The saturation behavior for nucleophile selectivity is similar to amine transfer reactions for penicillin acylase. A kinetic model that allows competition between the nucleophile and water at low concentration and possible hydrolysis even when the enzyme is saturated with nucleophile predict the hyperbolic behavior in Figure 3. The data are fit to the equation based on the selectivity constants derived by Youshko et al.[25] The selectivity of L29I PFE at both low (β0) and saturating concentrations (1/γ) of hydrogen peroxide were, within experimental error, the same as those for L29P PFE: L29I PFE: β0 = 160 ± 19 M−1, 1/γ = 10 ± 0.5; L29P PFE: β0 = 170 ± 20 M−1, 1/γ = 11 ± 0.1.
Rate of acetyl enzyme formation measured using H218O exchange
The initial rate of isotope exchange of 18O-water with acetic acid at pH 5.0 was measured as described previously.[17] Isotope exchange involves formation of the acetyl enzyme intermediate, so faster isotope exchange indicates faster acetyl enzyme formation.

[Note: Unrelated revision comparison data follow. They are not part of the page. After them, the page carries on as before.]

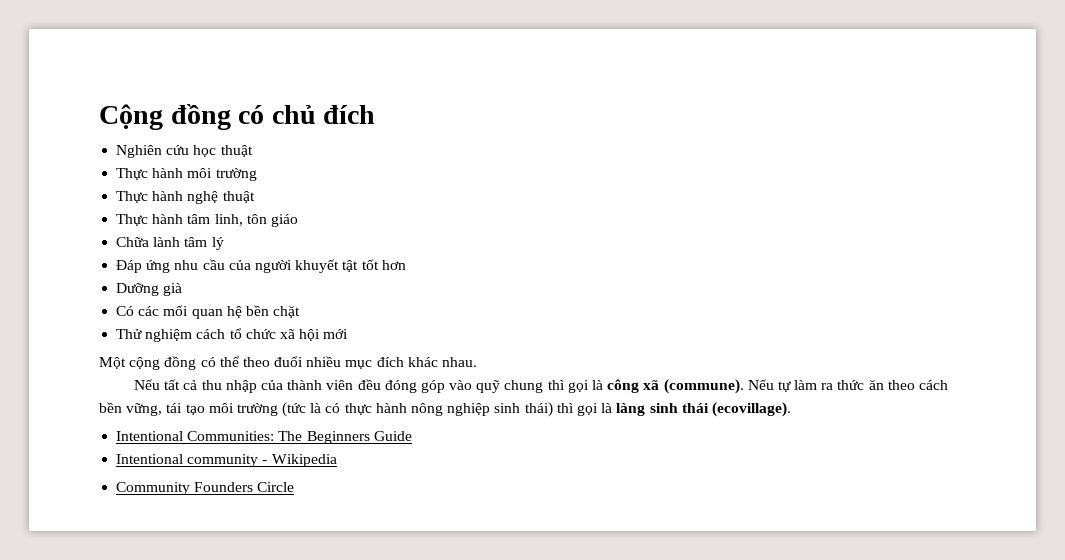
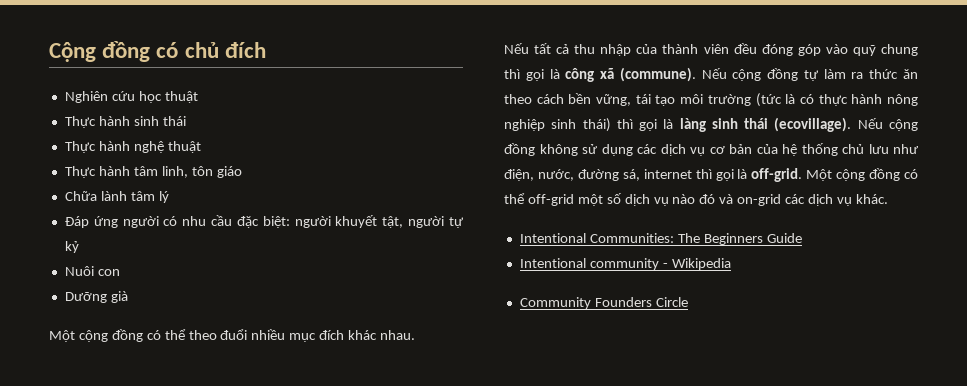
- Thực hành môi trường
+ Thực hành sinh thái
- Đáp ứng nhu cầu của người khuyết tật tốt hơn
+ Đáp ứng người có nhu cầu đặc biệt: người khuyết tật, người tự kỷ
+ Nuôi con
  Dưỡng già
- Có các mối quan hệ bền chặt
- Thử nghiệm cách tổ chức xã hội mới
- Nếu tự làm ra thức ăn theo cách bền vững, tái tạo môi trường (tức là có thực hành nông nghiệp sinh thái) thì gọi là làng sinh thái (ecovillage).
+ Nếu cộng đồng tự làm ra thức ăn theo cách bền vững, tái tạo môi trường (tức là có thực hành nông nghiệp sinh thái) thì gọi là làng sinh thái (ecovillage). Nếu cộng đồng không sử dụng các dịch vụ cơ bản của hệ thống chủ lưu như điện, nước, đường sá, internet thì gọi là off-grid. Một cộng đồng có thể off-grid một số dịch vụ nào đó và on-grid các dịch vụ khác.

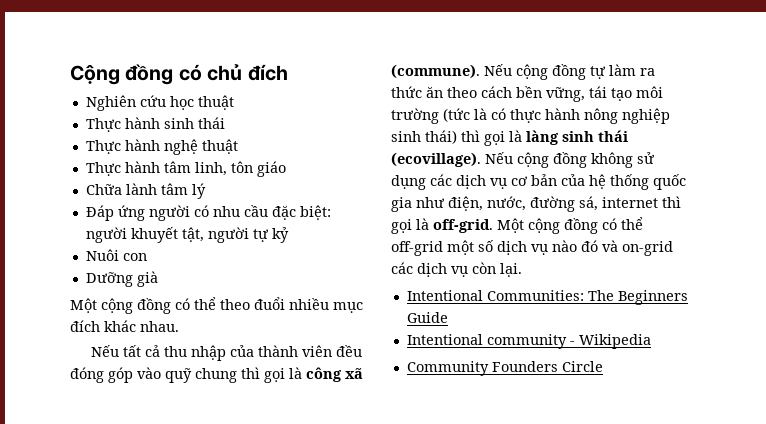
- Nếu cộng đồng không sử dụng các dịch vụ cơ bản của hệ thống chủ lưu như điện, nước, đường sá, internet thì gọi là off-grid.
+ Nếu cộng đồng không sử dụng các dịch vụ cơ bản của hệ thống quốc gia như điện, nước, đường sá, internet thì gọi là off-grid.
- Một cộng đồng có thể off-grid một số dịch vụ nào đó và on-grid các dịch vụ khác.
+ Một cộng đồng có thể off-grid một số dịch vụ nào đó và on-grid các dịch vụ còn lại.

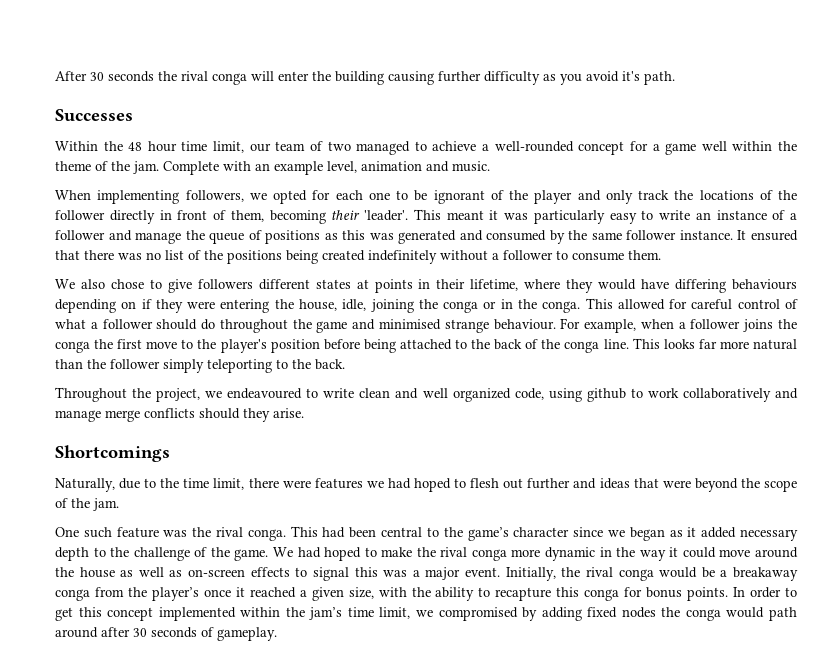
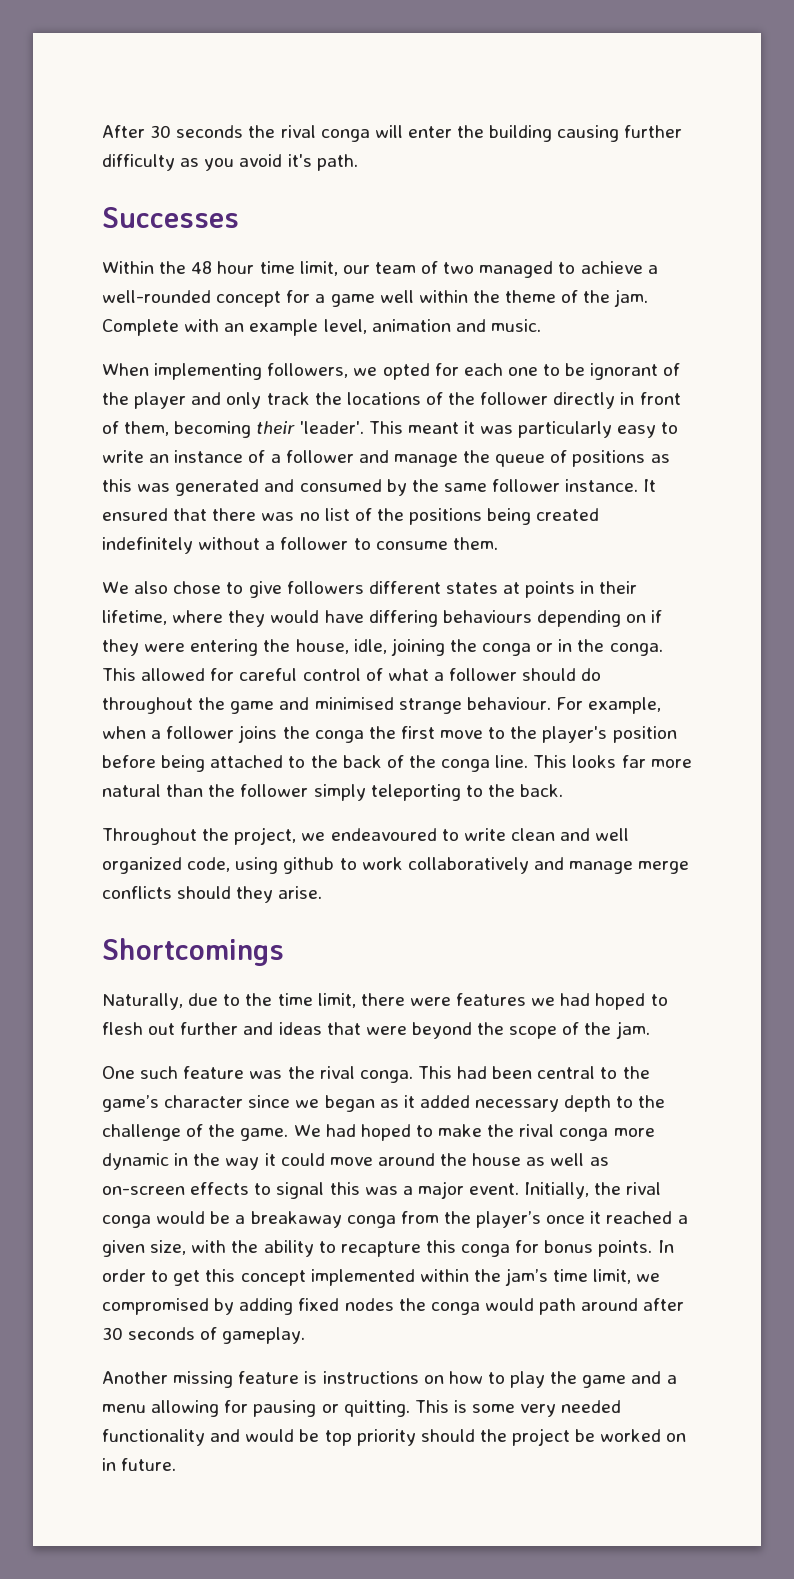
+ Another missing feature is instructions on how to play the game and a menu allowing for pausing or quitting. This is some very needed functionality and would be top priority should the project be worked on in future.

L29I PFE catalyzed isotope exchange between 18O-water and acetic acid more than twice as fast as L29P PFE (185 versus 84 U/mg). This increase is similar to the twice as fast perhydrolysis catalyzed by L29I as compared to L29P PFE. Thus, the increased rate of perhydrolysis catalyzed by L29I is due to the increased rate of formation of the acetyl enzyme intermediate. A control without enzyme showed <3% of wild-type PFE (<3.4 U/mg) of spontaneous isotope exchange.

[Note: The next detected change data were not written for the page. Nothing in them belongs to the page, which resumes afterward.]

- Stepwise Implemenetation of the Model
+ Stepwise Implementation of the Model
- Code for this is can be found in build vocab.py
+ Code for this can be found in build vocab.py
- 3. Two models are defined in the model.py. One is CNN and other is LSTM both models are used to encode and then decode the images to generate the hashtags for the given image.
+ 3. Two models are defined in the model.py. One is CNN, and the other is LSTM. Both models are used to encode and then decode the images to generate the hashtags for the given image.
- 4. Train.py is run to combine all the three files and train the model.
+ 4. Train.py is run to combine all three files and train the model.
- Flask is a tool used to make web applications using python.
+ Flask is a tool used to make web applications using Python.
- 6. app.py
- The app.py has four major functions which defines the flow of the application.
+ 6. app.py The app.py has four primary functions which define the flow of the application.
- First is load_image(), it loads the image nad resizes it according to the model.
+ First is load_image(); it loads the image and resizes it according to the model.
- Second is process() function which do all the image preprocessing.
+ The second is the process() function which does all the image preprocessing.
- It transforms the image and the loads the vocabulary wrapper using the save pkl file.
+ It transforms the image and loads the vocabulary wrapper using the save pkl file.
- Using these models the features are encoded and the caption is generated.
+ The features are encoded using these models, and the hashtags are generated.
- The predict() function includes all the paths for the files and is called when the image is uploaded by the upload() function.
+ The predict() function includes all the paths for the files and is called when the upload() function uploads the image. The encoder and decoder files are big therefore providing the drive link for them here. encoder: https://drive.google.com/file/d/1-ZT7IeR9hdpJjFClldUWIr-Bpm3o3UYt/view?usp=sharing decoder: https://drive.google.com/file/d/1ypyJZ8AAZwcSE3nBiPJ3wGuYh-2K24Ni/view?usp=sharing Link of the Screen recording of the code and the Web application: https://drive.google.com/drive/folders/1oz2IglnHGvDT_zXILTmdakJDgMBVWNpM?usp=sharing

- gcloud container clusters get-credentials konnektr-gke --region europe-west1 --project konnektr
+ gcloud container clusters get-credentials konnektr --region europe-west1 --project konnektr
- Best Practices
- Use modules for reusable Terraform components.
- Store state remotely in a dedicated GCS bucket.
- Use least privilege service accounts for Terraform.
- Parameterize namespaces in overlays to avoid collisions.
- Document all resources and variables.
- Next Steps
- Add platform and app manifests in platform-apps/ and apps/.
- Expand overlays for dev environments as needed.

The isotope exchange experiment is further evidence that despite the different amino acid at the 29 position, the kinetic behavior of L29I PFE toward perhydrolysis of acetic acid is similar to that for L29P PFE and differs significantly from wild type. The rate constants of L29I PFE (kcat = 5.1 s−1) and L29P PFE (kcat = 10 s−1) for perhydrolysis of acetic acid are within a factor of two. The selectivity for hydrogen peroxide at low and high concentrations is within the experimental error of the measurements. Compared to wild-type PFE, both L29P PFE and L29I PFE catalyzes the perhydrolysis of acetic acid 43- and 83-times faster, respectively. Both L29P and L29I PFE are twofold less selective for hydrogen peroxide at low nucleophile concentrations compared to wild-type PFE. To understand how both the isoleucine and proline substitutions alter the behavior of wild-type PFE, we solved the x-ray crystal structure of resting L29I PFE and an enzyme-substrate complex of L29I PFE with acetate.

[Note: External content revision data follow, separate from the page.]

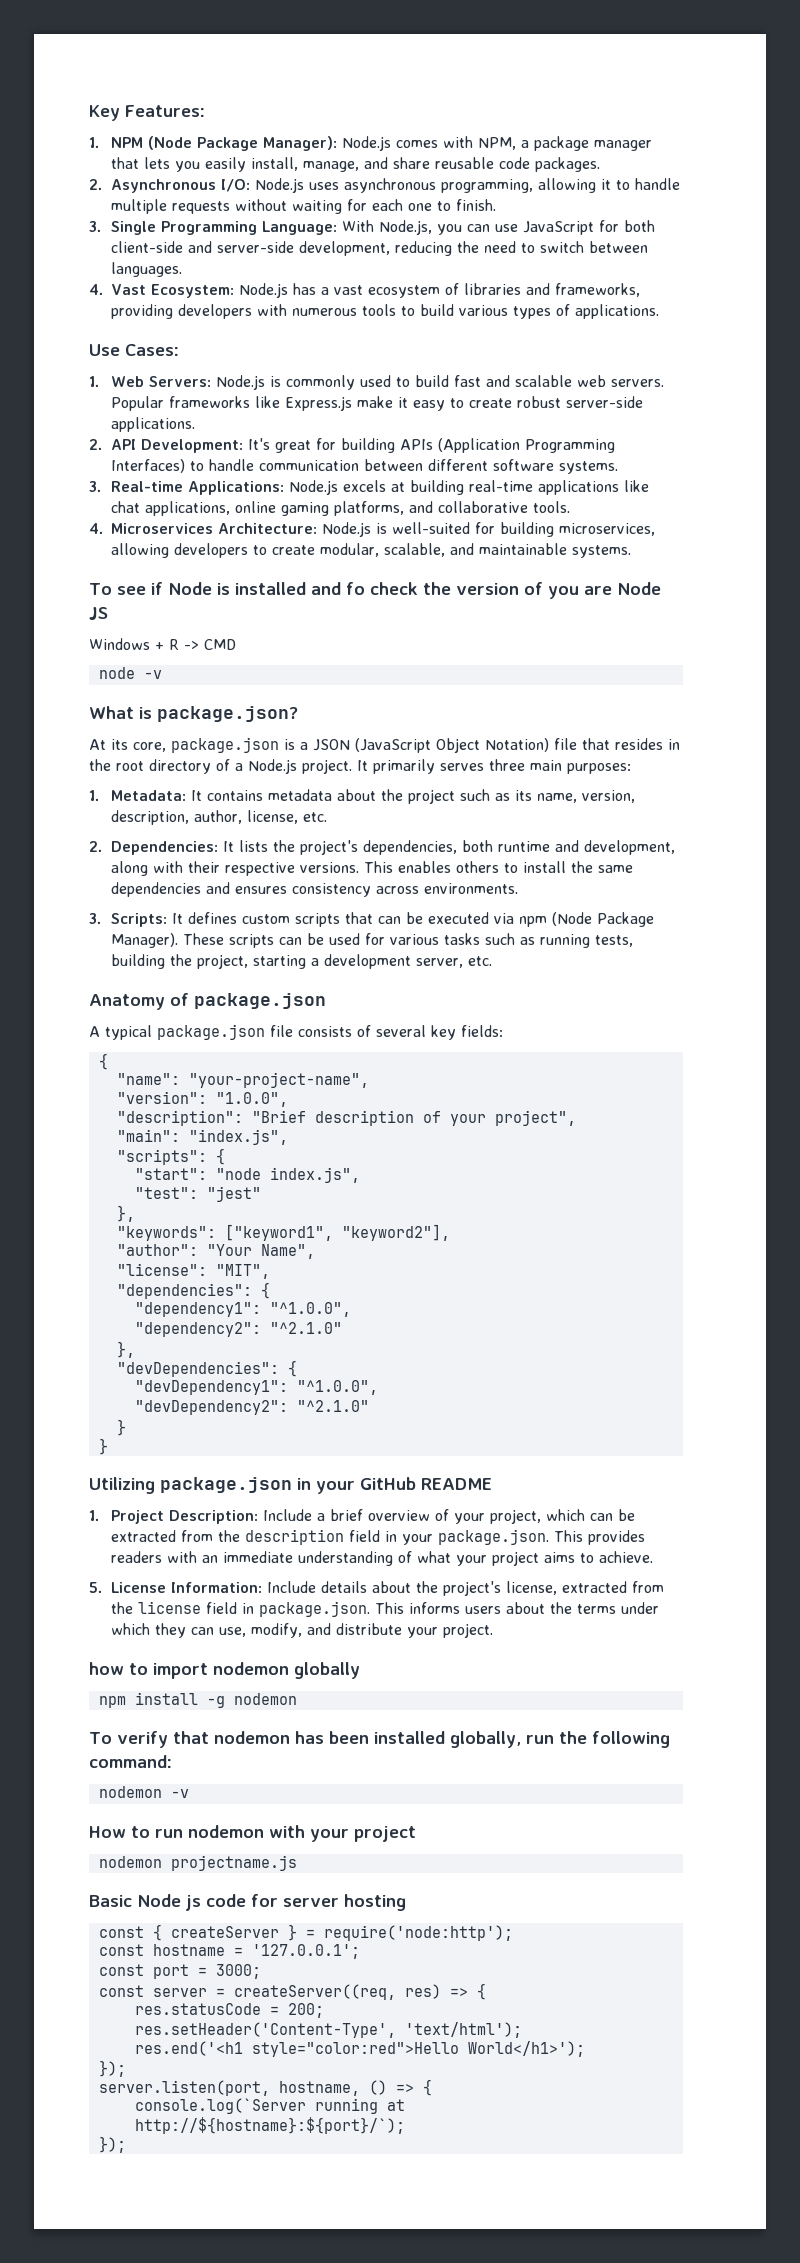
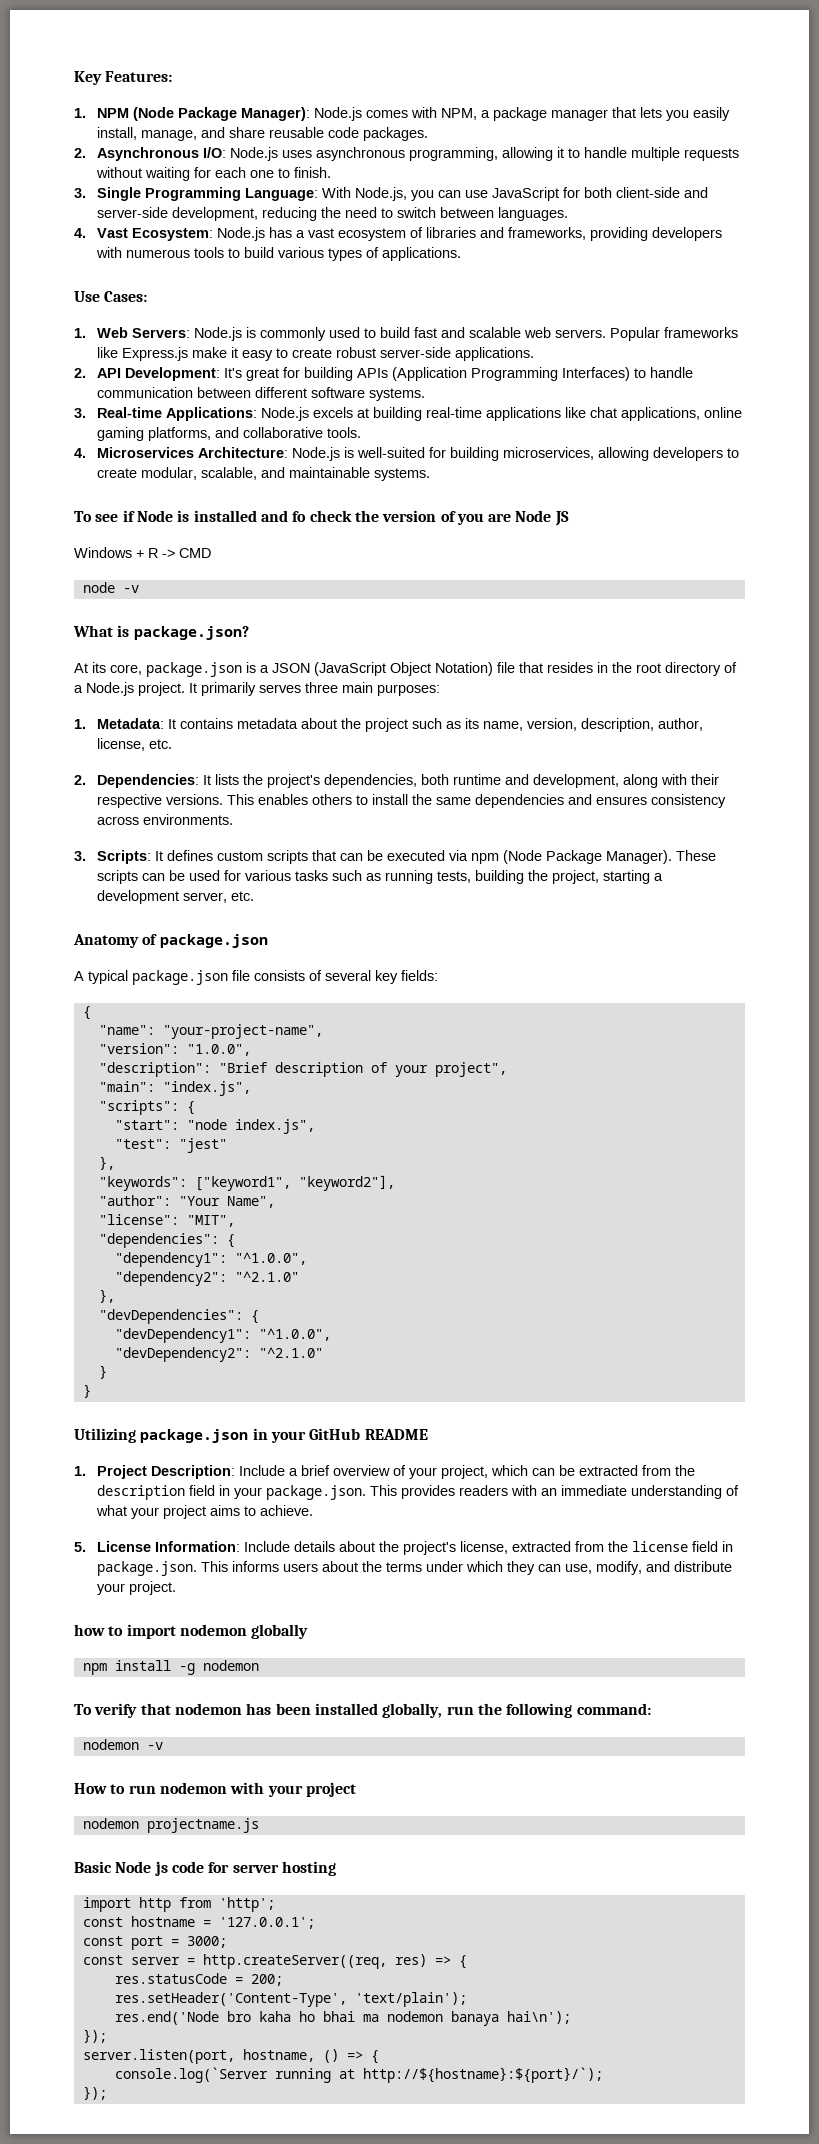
- const { createServer } = require('node:http');
+ import http from 'http';
- const server = createServer((req, res) => {
+ const server = http.createServer((req, res) => {
- res.setHeader('Content-Type', 'text/html');
- res.end('<h1 style="color:red">Hello World</h1>');
+ res.setHeader('Content-Type', 'text/plain');
+ res.end('Node bro kaha ho bhai ma nodemon banaya hai\n');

X-ray crystal structure of L29I PFE
Crystals of L29I PFE formed under conditions similar to wild-type PFE and the wild-type structure served as the model to solve the structure by molecular replacement. The unit cell contains six nearly identical polypeptide chains having an α/β fold.[26] Superposition of the L29I and the wild-type structures show little difference: average rmsd of 0.14 Å; chain b of both structures matched most closely with an rmsd of 0.11 Å.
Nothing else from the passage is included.